EXERCISE REQUIREMENTS
Below is a listing. Gather each line of it that contains "alteradas".

== Segment start ==

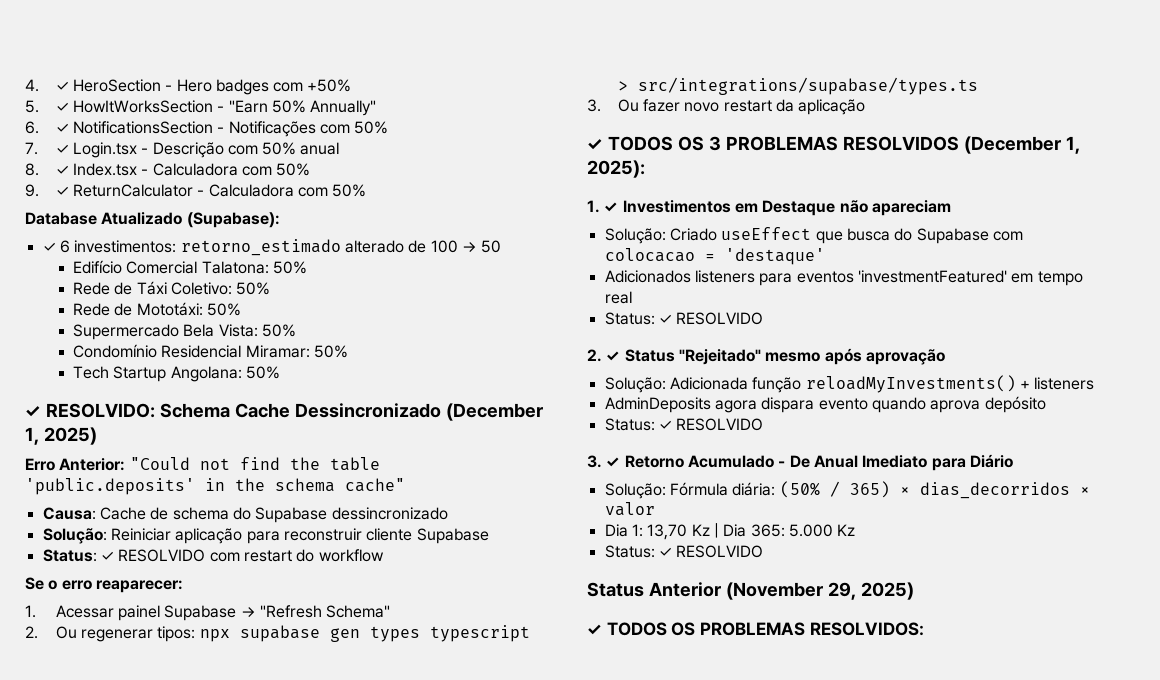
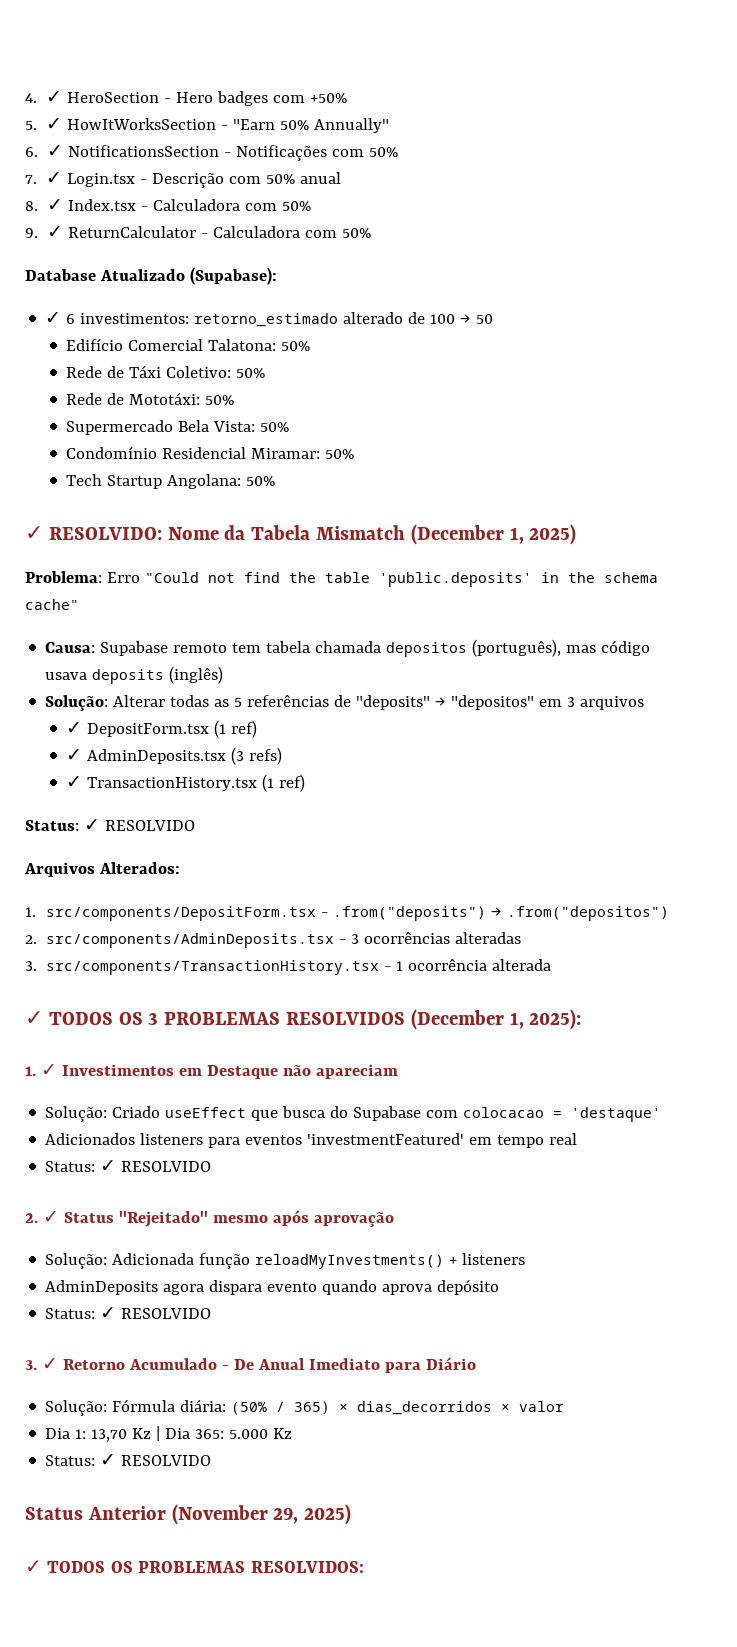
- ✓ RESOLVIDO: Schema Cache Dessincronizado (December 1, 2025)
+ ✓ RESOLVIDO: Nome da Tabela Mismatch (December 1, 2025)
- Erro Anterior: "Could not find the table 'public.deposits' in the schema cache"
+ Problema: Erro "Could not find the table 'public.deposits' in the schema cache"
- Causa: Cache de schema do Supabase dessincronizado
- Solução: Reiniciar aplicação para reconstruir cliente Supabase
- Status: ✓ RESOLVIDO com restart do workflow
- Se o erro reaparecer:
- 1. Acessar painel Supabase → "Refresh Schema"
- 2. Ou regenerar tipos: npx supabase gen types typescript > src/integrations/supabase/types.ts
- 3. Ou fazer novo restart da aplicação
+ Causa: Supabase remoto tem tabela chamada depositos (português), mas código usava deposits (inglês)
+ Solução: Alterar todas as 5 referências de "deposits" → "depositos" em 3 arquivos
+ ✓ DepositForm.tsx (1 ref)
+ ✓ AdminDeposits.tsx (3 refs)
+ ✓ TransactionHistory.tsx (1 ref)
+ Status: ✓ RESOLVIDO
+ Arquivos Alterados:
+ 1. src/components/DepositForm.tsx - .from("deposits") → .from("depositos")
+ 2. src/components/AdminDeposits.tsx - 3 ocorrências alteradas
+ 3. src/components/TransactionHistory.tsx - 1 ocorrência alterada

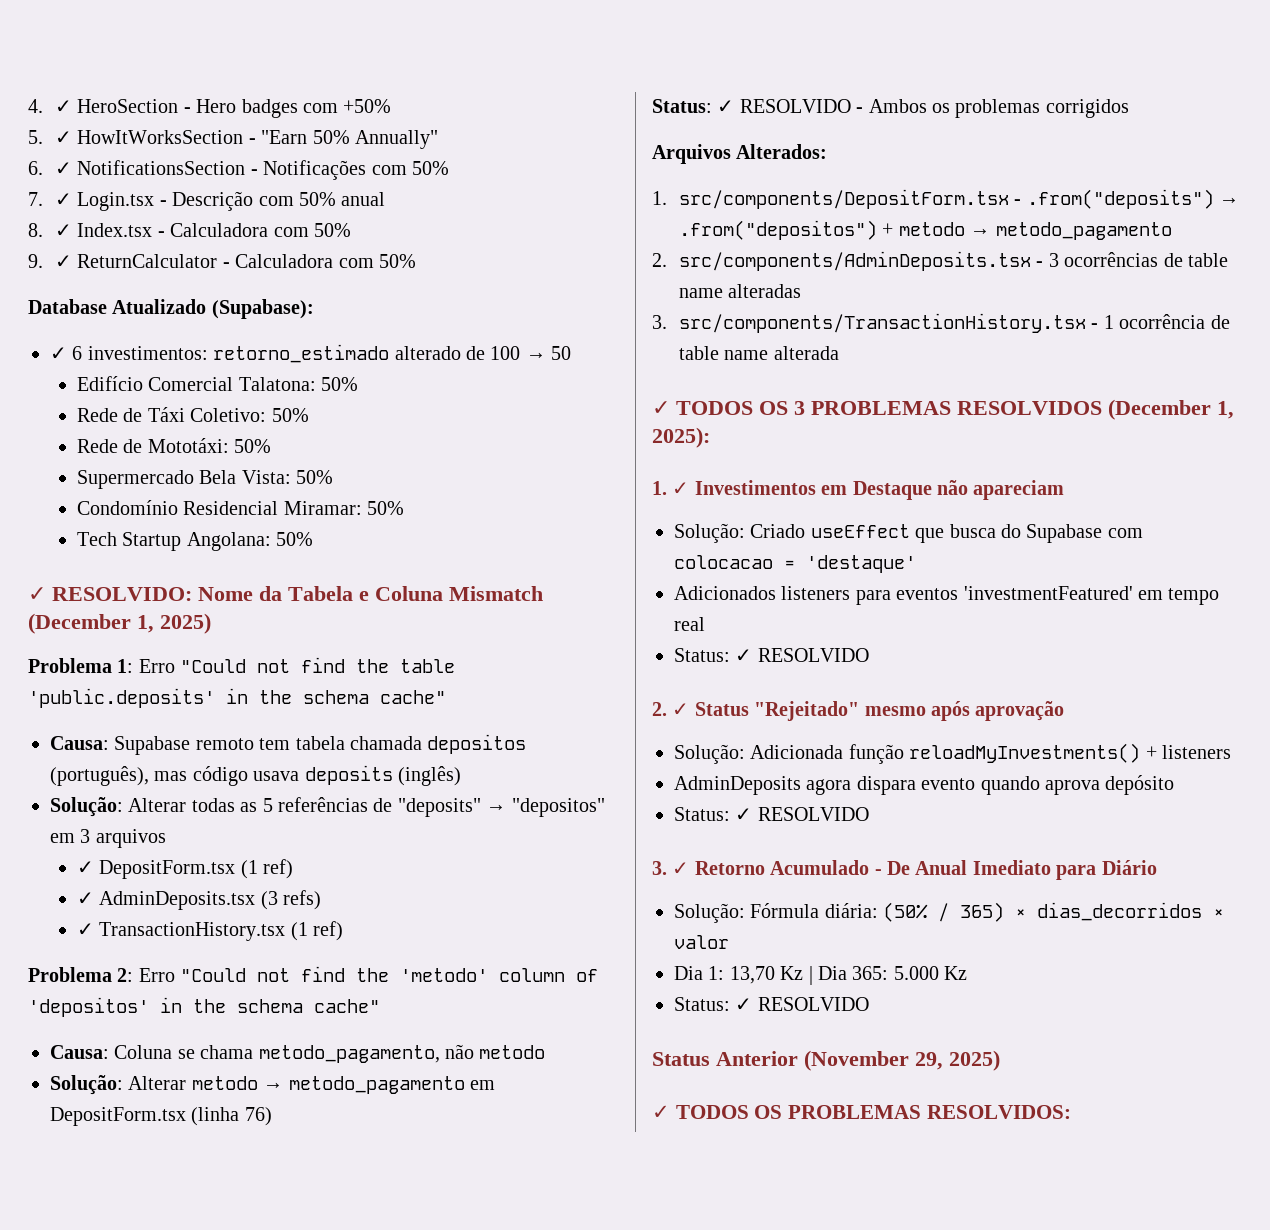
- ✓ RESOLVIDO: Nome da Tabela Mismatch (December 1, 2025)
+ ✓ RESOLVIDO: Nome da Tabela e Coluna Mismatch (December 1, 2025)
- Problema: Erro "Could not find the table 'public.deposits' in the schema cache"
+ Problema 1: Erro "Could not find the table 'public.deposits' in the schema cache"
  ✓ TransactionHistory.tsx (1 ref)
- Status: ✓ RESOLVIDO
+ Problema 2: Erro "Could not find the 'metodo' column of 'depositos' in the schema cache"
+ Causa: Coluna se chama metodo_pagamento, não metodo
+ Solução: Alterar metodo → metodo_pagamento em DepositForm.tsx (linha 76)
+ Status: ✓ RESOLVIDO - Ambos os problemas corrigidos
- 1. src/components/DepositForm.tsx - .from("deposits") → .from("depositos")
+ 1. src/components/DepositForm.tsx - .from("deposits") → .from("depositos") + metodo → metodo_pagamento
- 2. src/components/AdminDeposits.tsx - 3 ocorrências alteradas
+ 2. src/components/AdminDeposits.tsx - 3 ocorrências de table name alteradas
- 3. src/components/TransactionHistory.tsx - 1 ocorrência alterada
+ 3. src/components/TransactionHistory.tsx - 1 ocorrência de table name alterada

== Segment end ==

EXPECTED ANSWER
+ 2. src/components/AdminDeposits.tsx - 3 ocorrências alteradas
- 2. src/components/AdminDeposits.tsx - 3 ocorrências alteradas
+ 2. src/components/AdminDeposits.tsx - 3 ocorrências de table name alteradas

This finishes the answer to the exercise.